We discuss approaches for using decision trees for regression problems starting with a simple decision tree and working our way to xgboost
. We will use the Boston Housing dataset as an example. All of the code below except xgboost
is borrowed from An Introduction to Statistical Learning by G. James, D. Witten, T. Hastie, and R. Tibshirani.
We begin with an example of fitting a tree to the Boston dataset
library(tree)
library(MASS)
library(ggplot2)
set.seed(1)
train = sample(1:nrow(Boston),nrow(Boston)/2) # 50/50 split between test and train
tree.boston = tree (medv ~ ., Boston, subset=train)
summary(tree.boston)
##
## Regression tree:
## tree(formula = medv ~ ., data = Boston, subset = train)
## Variables actually used in tree construction:
## [1] "lstat" "rm" "dis"
## Number of terminal nodes: 8
## Residual mean deviance: 12.65 = 3099 / 245
## Distribution of residuals:
## Min. 1st Qu. Median Mean 3rd Qu. Max.
## -14.10000 -2.04200 -0.05357 0.00000 1.96000 12.60000
The deviance above is the sum of the squared errors for the tree.
plot(tree.boston)
text(tree.boston, pretty=0)
We now prune the tree using cross-validation with the cv.tree()
function
cv.boston = cv.tree(tree.boston)
plot(cv.boston$size, cv.boston$dev, type='b')
#plot(cv.boston)
#ggplot(mapping = aes(x=cv.boston$size, y=cv.boston$dev)) + geom_line()
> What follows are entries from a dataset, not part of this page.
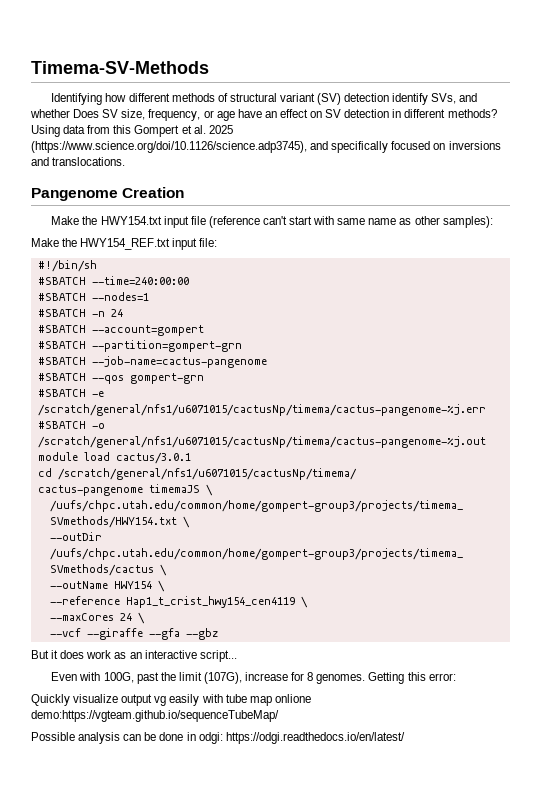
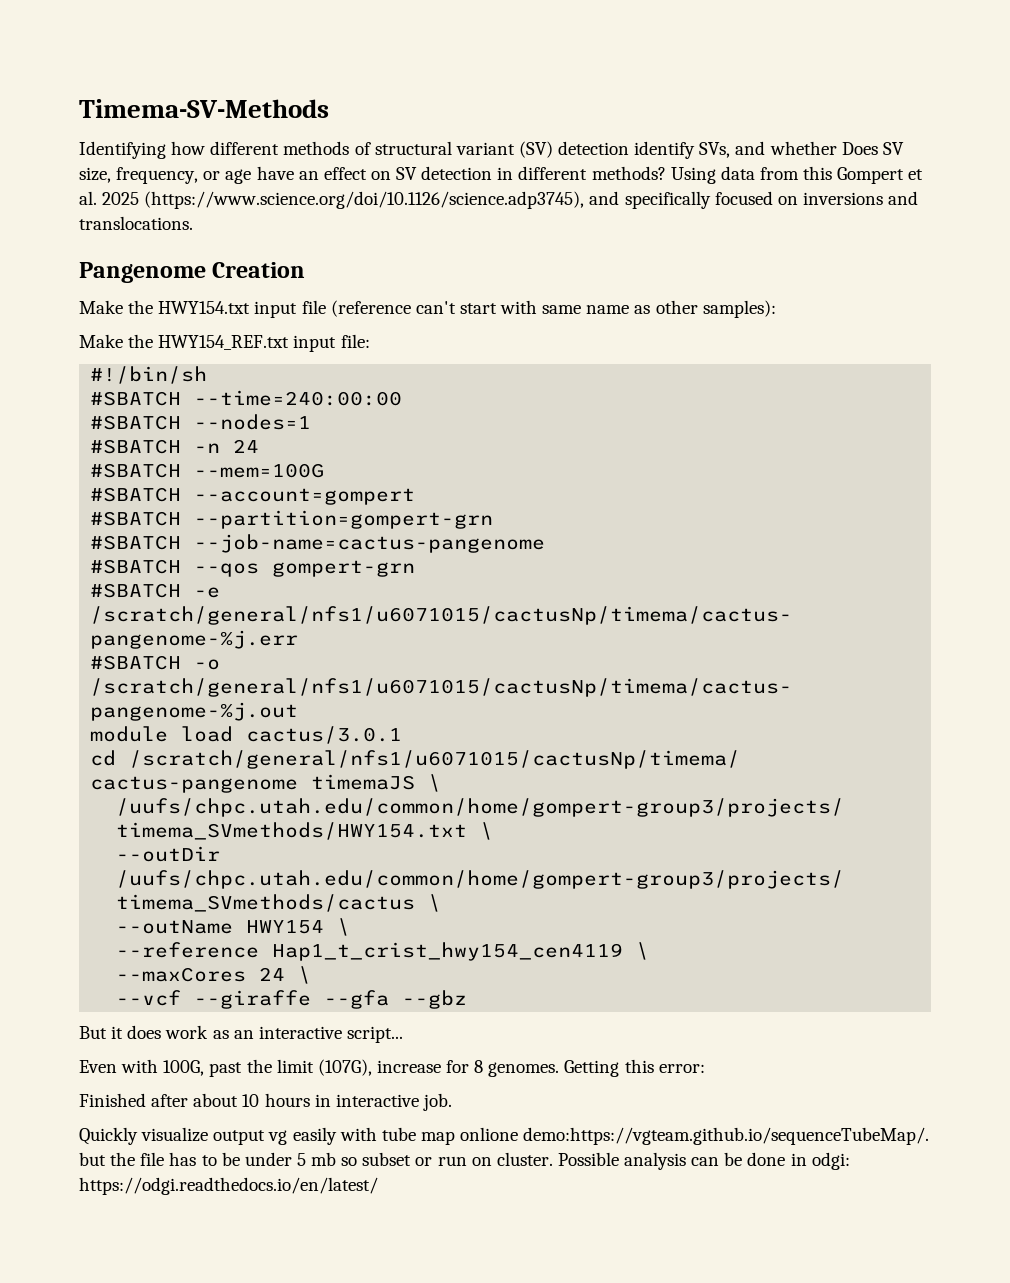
+ #SBATCH --mem=100G
+ Finished after about 10 hours in interactive job.
- Quickly visualize output vg easily with tube map onlione demo:https://vgteam.github.io/sequenceTubeMap/
- Possible analysis can be done in odgi: https://odgi.readthedocs.io/en/latest/
+ Quickly visualize output vg easily with tube map onlione demo:https://vgteam.github.io/sequenceTubeMap/. but the file has to be under 5 mb so subset or run on cluster. Possible analysis can be done in odgi: https://odgi.readthedocs.io/en/latest/

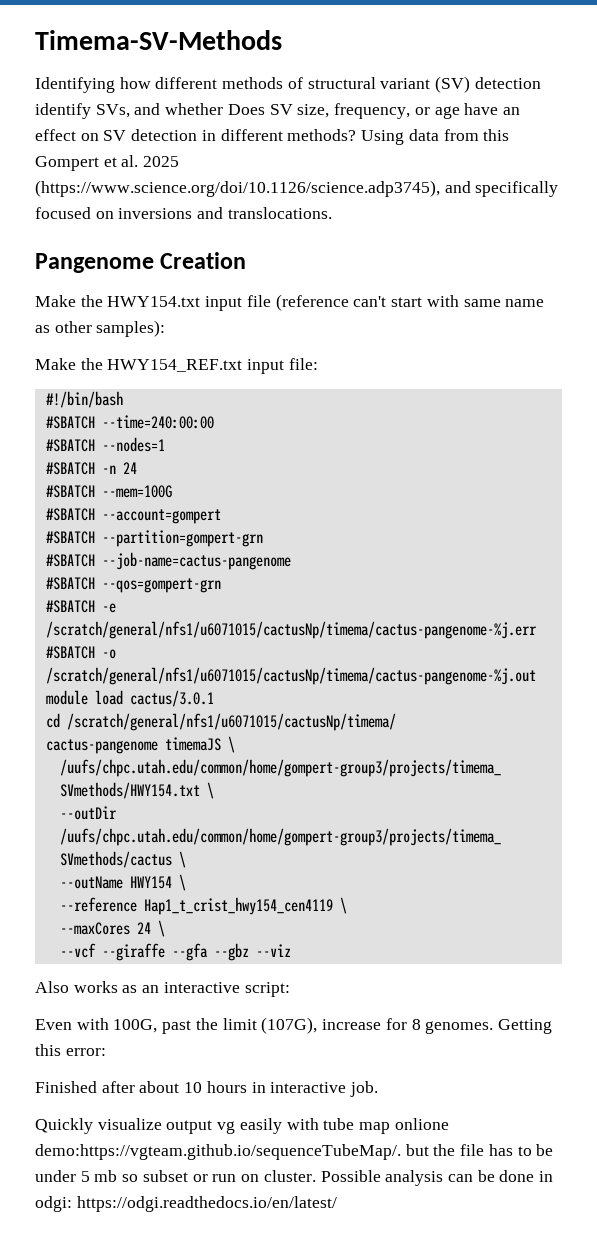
- #!/bin/sh
+ #!/bin/bash
- #SBATCH --qos gompert-grn
+ #SBATCH --qos=gompert-grn
- --vcf --giraffe --gfa --gbz
- But it does work as an interactive script...
+ --vcf --giraffe --gfa --gbz --viz
+ Also works as an interactive script:

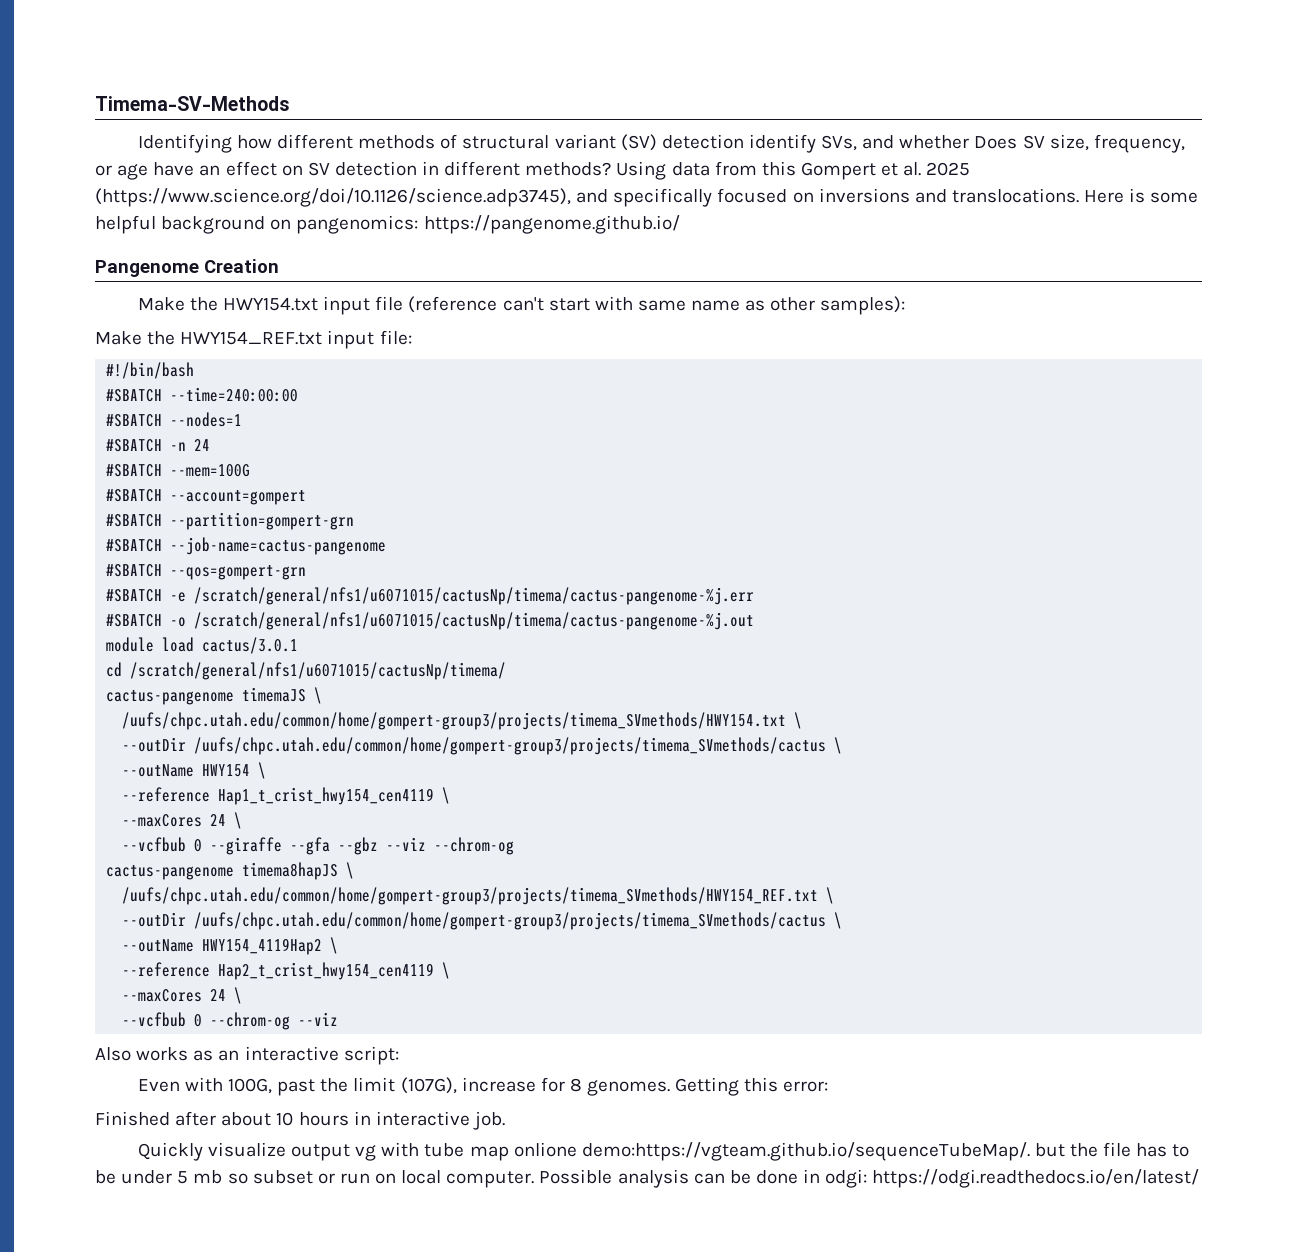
+ Here is some helpful background on pangenomics: https://pangenome.github.io/
- --vcf --giraffe --gfa --gbz --viz
+ --vcfbub 0 --giraffe --gfa --gbz --viz --chrom-og
+ cactus-pangenome timema8hapJS \
+ /uufs/chpc.utah.edu/common/home/gompert-group3/projects/timema_SVmethods/HWY154_REF.txt \
+ --outDir /uufs/chpc.utah.edu/common/home/gompert-group3/projects/timema_SVmethods/cactus \
+ --outName HWY154_4119Hap2 \
+ --reference Hap2_t_crist_hwy154_cen4119 \
+ --maxCores 24 \
+ --vcfbub 0 --chrom-og --viz
- Quickly visualize output vg easily with tube map onlione demo:https://vgteam.github.io/sequenceTubeMap/. but the file has to be under 5 mb so subset or run on cluster.
+ Quickly visualize output vg with tube map onlione demo:https://vgteam.github.io/sequenceTubeMap/. but the file has to be under 5 mb so subset or run on local computer.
The cross-validation results suggests that the most complex tree is the best one. We can try pruning this tree to keep 5 terminal nodes.
prune.boston = prune.tree(tree.boston,best=5) # We keep 5 terminal nodes
plot(prune.boston)
text(prune.boston, pretty=0)
Finally, we evaluate the performance of the best tree based on cross-validation - the full tree with 8-terminal nodes
yhat = predict(tree.boston, newdata=Boston[-train,])
boston.test = Boston[-train,"medv"]
print(mean((yhat-boston.test)^2))
## [1] 25.04559
plot(yhat, boston.test)
abline(0,1)
The MSE associated with the tree is 25.05.
In bagging, we use bootstrapping to generate B separate training sets and train a tree on each of them. The predictions are then averaged. For each training set, the data not selected is known as the out-of-bag sample, and is used to evaluate the prediction. The average prediction is given by
\[\hat{f}_{bag}(x) = \frac{1}{B}\sum_{b=1}^B\hat{f}^{*b}(x)\]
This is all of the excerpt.